A suspensão, segundo ambos os especialistas, não prejudica nenhum estudante do Estado ou país. Mas, conforme dizem, os professores desmotivados com o currículo e a falta de material adequado para aplicar a proposta, além de escolas sem condições estruturais para ofertar conteúdos, causam grande impacto para toda a classe educadora, principalmente estudantes.
O que diz a reforma do novo ensino médio
- Carga horária anual aumentada de 800 horas para 1 mil
- Do total de horas, mais da metade (60%) é reservada para currículo comum a todos, como matemática e português, e as outras são eletivas. Ou seja, o aluno pode escolher o que estudar
- A implementação total foi definida para começar em 2022, após portaria assinada por Jair Bolsonaro. Em 2022, conforme o cronograma, os estados começaram obrigatoriamente a implantação no 1º ano do ensino médio.

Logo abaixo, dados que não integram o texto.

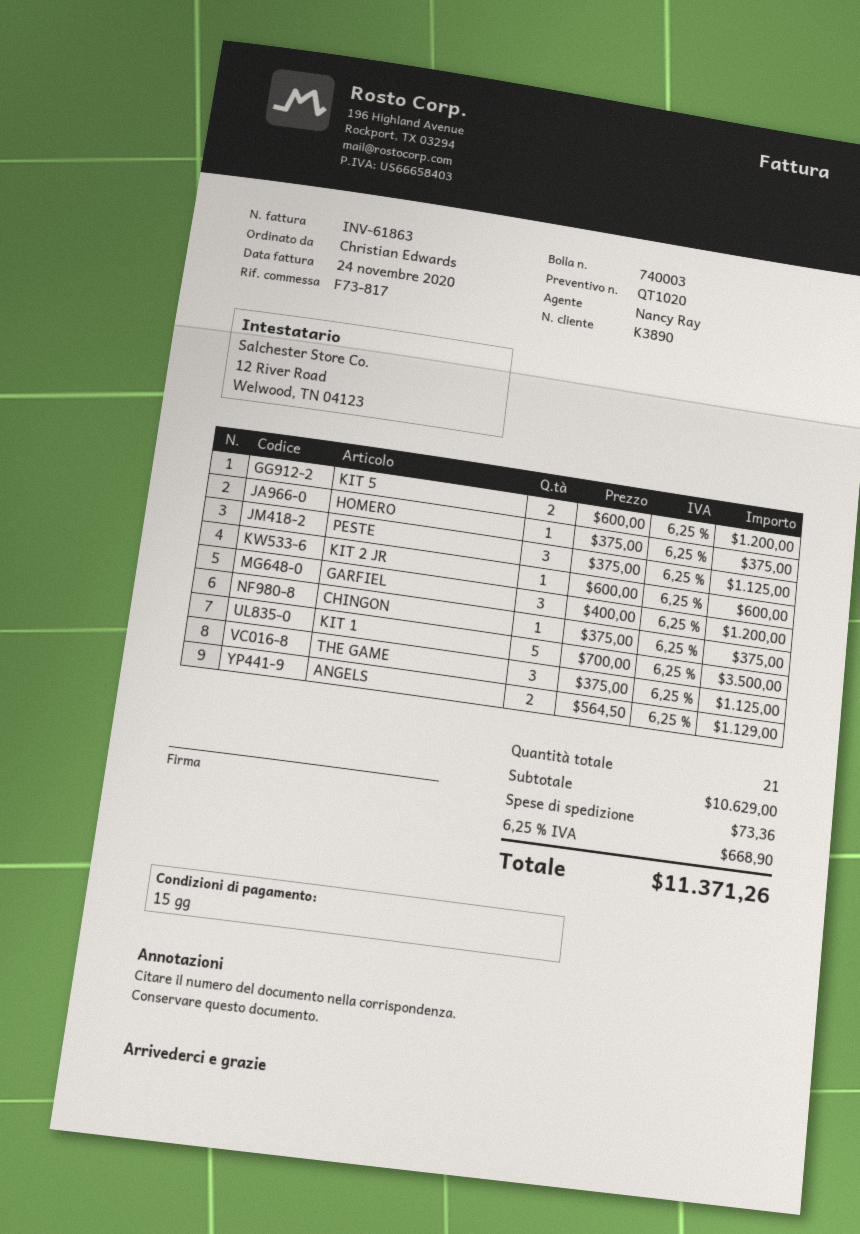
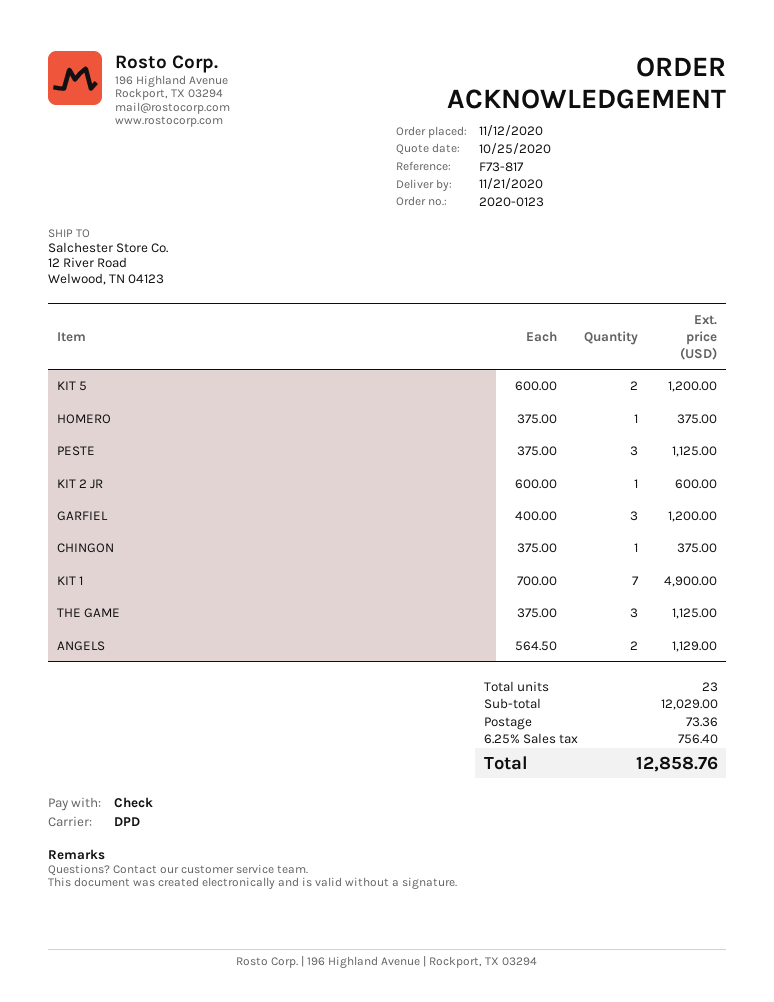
KIT 1: 5 x 700.00 = 3500.00 -> 7 x 700.00 = 4900.00
total quantity: 21 -> 23
subtotal: 10629.00 -> 12029.00
tax: 6.25% = 668.90 -> 6.25% = 756.40
total: 11371.26 -> 12858.76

Em 2023, seria implantado no 2º ano, e em 2024 finalizariam as primeiras turmas com 100% do ensino médio brasileiro na nova grade reformada — como foi o caso de Santa Catarina, que vai formar este ano as 120 escolas pilotos que iniciaram novo currículo do ensino médio ainda em 2020.
- As matérias foram agrupadas em Matemática e suas tecnologias, Linguagens e suas tecnologias, Ciências da natureza e suas tecnologias, Ciências humanas e sociais aplicadas e Formação técnica e profissional. Essas poderiam ser combinadas com as obrigatórias em comum a todos.